Single hospital system, single-arm year-long pilot to evaluate the feasibility of enrolling children with ITP who are receiving IVIG for treatment of disease to a scheduled post-infusion medication for 72 hours following IVIG infusion.

This year-long feasibility pilot will test the (1) feasibility of enrollment and the willingness of families to participate in a scheduled medication regimen and (2) adherence of patients and families to the scheduled medication regimen. Clinical outcomes, as defined by rates of headache or nausea/vomiting or other adverse event following IVIG, return to medical care, and need for further laboratory or imaging studies, will be collected. These rates will be compared to retrospective, historical data from Texas Children's Hematology Center from 2010 to 2019. However, due to the rate at which these events occur following IVIG, this feasibility pilot is not fully powered to detect differences in clinical outcomes.

Masking: None (Open Label)
Primary Purpose: Treatment
Official Title: Reduction of Adverse Events and Re-Presentation to Medical Care After Intravenous Immunoglobulin Treatment in Children With Immune Thrombocytopenia With a Scheduled Post-Infusion Medication Strategy
Actual Study Start Date : October 20, 2021
Estimated Primary Completion Date : October 2022
Estimated Study Completion Date : October 2023


Arm Intervention/treatment
Experimental: Scheduled post-IVIG medication
Utilization of post-IVIG medication with acetaminophen and diphenhydramine on a scheduled basis of 72 hours post-infusion.
Drug: Acetaminophen and Diphenhydramine Only Product
Using a scheduled medication regimen of diphenhydramine and acetaminophen following IVIG medication to evaluate feasibility of enrollment, medication adherence, side effects related to study medication and IVIG.
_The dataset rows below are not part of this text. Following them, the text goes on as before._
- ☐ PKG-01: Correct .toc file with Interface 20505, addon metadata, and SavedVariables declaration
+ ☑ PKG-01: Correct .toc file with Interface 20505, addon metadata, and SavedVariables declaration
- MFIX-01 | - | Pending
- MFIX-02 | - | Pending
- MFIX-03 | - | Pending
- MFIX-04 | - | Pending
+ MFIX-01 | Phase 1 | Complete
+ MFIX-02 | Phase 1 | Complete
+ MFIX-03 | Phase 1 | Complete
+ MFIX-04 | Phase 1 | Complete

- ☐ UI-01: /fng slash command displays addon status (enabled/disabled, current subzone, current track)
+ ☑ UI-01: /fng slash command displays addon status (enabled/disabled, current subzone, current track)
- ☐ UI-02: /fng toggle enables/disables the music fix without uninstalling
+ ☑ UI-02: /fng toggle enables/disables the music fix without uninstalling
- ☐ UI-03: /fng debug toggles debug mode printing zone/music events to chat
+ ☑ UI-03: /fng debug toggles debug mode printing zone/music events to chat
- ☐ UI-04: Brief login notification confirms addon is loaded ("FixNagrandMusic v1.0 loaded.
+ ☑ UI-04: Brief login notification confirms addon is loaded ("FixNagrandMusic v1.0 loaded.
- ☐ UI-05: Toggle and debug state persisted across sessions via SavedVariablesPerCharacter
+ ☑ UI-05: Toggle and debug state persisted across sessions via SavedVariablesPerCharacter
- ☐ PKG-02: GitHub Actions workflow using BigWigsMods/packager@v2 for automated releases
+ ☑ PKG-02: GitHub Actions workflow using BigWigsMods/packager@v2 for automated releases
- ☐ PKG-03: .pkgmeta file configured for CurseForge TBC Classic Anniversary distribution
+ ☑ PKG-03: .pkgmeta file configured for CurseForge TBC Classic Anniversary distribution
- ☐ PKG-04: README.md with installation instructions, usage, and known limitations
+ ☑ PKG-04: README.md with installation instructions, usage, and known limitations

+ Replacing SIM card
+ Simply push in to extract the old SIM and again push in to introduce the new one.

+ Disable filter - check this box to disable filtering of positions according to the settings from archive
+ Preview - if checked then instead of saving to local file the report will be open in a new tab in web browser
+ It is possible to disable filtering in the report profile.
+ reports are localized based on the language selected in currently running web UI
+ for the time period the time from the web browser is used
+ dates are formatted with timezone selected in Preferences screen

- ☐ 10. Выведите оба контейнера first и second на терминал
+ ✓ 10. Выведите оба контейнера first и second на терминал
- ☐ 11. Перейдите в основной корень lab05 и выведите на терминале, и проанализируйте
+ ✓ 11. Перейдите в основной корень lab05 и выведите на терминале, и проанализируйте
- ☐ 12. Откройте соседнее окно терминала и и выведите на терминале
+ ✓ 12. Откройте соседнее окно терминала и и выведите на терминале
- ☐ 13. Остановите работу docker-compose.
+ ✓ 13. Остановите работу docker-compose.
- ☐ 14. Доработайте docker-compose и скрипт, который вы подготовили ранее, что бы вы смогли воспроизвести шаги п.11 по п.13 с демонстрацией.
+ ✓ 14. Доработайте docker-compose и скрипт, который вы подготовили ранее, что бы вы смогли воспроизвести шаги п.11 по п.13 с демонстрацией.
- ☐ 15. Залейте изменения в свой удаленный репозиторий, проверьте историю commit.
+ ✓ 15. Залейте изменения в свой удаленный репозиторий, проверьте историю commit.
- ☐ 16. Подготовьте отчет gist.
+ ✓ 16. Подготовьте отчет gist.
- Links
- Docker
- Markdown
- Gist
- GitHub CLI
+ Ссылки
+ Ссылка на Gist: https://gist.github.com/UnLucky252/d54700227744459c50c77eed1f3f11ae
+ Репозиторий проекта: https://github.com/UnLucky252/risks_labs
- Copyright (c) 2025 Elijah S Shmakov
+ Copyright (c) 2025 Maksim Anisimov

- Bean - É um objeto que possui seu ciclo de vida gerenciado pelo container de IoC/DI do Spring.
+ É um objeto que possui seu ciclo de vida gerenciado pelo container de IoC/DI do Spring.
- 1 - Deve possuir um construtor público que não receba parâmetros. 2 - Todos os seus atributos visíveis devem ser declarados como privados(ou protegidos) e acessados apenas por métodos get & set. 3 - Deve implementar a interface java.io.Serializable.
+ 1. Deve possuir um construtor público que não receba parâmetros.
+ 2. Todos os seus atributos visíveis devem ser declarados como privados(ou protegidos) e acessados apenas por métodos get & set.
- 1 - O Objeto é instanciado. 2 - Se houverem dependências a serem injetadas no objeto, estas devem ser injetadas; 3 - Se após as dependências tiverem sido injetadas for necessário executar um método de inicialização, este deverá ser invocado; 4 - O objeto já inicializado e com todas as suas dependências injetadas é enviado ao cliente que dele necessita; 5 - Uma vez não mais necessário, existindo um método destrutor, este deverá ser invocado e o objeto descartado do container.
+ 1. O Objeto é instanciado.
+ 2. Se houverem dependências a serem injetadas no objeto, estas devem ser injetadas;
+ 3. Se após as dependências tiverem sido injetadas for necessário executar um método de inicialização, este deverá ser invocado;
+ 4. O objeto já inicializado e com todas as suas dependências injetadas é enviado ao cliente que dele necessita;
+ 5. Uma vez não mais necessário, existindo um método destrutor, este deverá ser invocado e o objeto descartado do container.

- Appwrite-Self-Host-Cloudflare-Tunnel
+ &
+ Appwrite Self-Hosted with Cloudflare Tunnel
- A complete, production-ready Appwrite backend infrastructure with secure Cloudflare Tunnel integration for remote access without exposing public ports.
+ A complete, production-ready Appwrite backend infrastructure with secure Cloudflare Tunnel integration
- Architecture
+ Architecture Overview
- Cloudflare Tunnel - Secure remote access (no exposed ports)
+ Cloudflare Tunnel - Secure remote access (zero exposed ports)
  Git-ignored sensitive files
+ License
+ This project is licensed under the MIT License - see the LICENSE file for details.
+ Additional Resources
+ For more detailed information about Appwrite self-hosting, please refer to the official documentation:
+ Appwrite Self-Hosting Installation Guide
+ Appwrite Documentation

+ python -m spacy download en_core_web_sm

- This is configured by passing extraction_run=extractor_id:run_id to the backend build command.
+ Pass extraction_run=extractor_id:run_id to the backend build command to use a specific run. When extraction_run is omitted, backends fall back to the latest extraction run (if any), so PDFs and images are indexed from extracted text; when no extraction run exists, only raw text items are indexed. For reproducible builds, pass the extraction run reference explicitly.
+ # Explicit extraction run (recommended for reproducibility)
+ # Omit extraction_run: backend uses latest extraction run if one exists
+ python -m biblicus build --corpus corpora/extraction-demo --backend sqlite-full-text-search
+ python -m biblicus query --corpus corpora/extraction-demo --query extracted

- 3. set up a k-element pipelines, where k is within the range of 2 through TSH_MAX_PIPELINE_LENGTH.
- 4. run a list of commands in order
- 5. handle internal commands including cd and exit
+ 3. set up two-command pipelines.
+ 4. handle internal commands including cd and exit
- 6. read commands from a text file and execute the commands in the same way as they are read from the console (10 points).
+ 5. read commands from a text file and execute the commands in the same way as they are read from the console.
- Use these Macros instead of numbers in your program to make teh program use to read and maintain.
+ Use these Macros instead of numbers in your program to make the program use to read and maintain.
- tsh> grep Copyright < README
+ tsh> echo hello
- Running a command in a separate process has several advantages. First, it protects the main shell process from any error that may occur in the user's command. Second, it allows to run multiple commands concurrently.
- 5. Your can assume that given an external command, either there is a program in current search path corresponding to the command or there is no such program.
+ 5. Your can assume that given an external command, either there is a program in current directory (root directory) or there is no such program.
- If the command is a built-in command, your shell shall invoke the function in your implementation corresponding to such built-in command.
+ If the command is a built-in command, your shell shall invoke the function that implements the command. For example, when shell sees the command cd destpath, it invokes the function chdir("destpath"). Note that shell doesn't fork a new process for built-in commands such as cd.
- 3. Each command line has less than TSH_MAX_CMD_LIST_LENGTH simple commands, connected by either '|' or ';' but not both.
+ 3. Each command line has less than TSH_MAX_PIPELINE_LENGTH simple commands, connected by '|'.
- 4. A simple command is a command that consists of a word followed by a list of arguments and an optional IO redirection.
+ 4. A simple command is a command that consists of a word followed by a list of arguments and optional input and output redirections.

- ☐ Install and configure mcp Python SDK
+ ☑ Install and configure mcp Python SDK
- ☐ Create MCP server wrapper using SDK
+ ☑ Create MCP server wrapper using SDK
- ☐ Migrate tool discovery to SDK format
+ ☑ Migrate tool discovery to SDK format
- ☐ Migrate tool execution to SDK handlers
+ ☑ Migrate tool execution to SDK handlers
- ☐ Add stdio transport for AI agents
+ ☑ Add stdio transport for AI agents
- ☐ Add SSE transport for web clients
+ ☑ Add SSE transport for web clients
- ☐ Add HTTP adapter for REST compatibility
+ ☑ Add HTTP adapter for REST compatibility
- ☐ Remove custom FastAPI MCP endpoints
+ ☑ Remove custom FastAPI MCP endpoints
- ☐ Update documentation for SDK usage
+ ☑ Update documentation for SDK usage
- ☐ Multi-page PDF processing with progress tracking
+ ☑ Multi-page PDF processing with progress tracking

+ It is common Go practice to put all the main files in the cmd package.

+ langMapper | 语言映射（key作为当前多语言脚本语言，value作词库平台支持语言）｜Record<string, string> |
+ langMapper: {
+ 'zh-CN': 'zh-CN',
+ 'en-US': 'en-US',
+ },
Primary Outcome Measures :
  1. Percentage of Eligible Patients Agreeing to Enrollment [ Time Frame: 12 months ]
    Patients who are considered eligible for study participation and are approached by the research team to participate will be included in the determination of enrollment feasibility.


Secondary Outcome Measures :
  1. Percentage of Enrolled Patients who Achieve Medication Adherence [ Time Frame: 12 months ]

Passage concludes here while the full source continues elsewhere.